Continuing or Starting Traces #

Depending on your use case, you might want the consumer Spans to be part of the same trace as the producer Spans, or to start a new trace of their own and get a link to the producer trace. You can switch between these two behaviors using the continue-trace-on-consumer setting:

kamon.instrumentation.kafka {
  client.tracing {
    continue-trace-on-consumer = yes
  }
}

As rule of thumb, when your producer and consumer applications are part of a real time processing pipeline, you will want to keep the producer and consumer Spans in the same trace. Otherwise, letting the consumer create its own trace with a link to the producer trace is the way to go.

Creating Consumer Spans #

Using the runWithConsumerSpan Function

You can wrap your record processing logic with the KafkaInstrumentation.runWithConsumerSpan function to create a Span for each processed consumer record:

records.iterator().forEachRemaining(record => runWithConsumerSpan(record) {
  // Your record processing logic goes here...  
})

By default, the consumer Span is named consumer.process and is finished as soon as the provided code block finishes executing. There are different versions of the runWithConsumerSpan function that let you change the operation name and decide whether the Span should be finished after executing the processing logic or not.

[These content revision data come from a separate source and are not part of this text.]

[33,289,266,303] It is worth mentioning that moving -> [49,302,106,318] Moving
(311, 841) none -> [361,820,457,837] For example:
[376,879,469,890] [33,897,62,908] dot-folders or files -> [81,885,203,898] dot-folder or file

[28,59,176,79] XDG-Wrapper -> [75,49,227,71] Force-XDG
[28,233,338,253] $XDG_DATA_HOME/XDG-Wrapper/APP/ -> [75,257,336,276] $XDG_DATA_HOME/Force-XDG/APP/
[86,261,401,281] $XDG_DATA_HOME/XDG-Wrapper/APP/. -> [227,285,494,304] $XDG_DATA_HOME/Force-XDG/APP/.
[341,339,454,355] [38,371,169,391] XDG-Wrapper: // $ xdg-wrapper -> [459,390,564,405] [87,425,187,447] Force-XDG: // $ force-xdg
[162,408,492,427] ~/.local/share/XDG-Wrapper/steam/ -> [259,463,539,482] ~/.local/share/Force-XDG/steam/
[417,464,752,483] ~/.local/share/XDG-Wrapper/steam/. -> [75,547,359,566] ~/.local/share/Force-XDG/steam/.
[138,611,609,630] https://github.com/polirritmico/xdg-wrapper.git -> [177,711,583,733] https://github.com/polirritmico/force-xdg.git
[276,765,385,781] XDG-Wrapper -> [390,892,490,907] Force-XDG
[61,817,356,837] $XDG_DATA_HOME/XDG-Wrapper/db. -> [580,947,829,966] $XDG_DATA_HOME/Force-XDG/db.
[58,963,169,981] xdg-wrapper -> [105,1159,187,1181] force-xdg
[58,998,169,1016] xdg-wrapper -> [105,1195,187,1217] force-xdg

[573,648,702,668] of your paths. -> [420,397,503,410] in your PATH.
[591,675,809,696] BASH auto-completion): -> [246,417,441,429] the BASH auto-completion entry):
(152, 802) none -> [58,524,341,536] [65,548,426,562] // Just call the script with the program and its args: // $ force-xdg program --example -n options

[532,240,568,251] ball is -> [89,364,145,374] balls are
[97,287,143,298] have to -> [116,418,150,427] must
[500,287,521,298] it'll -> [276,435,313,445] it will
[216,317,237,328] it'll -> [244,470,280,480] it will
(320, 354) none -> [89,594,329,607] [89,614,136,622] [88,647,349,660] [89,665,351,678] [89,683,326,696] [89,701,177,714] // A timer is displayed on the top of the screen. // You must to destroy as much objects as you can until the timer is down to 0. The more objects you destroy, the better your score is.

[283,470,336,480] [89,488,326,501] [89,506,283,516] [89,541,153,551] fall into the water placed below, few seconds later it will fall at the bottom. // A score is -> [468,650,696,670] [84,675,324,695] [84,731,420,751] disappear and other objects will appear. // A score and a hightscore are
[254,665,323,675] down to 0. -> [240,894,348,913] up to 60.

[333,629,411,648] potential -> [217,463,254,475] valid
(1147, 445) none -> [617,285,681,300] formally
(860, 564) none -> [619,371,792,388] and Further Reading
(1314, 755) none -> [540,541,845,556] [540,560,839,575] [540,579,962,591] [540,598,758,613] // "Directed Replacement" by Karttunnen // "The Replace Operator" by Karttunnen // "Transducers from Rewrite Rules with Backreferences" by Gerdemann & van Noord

Using the consumerSpan Function

If the runWithConsumerSpan function doesn’t match your execution model, you can use the consumerSpan function to create a new consumer Span with all the tags and info described above, but you will be in charge of managing that Span programmatically.

You probably will want to use the Kamon.runWithSpan function (or similar) when creating spans like this.

Accessing the Incoming Context

When you are only interested in getting access to the incoming context, you can use the extractContext function or import the KafkaInstrumentation.Syntax implicit class:

// Extracting the incoming Context from a consumer record:
val incomingContext = KafkaInstrumentation.extractContext(record)

// Or, importing KafkaInstrumentation.Syntax
val incomingContext = record.context

Manual Installation #

In case you are not using the Kamon Bundle, add the dependency below to your build.


libraryDependencies += "io.kamon" %% "kamon-kafka" % "2.5.9"



    <dependency>
      <groupId>io.kamon</groupId>
      <artifactId>kamon-kafka_2.13</artifactId>
      <version>2.5.9</version>
    </dependency>


implementation 'io.kamon:kamon-kafka_2.13:2.5.9'

You must start your application with the instrumentation agent for this module to work properly.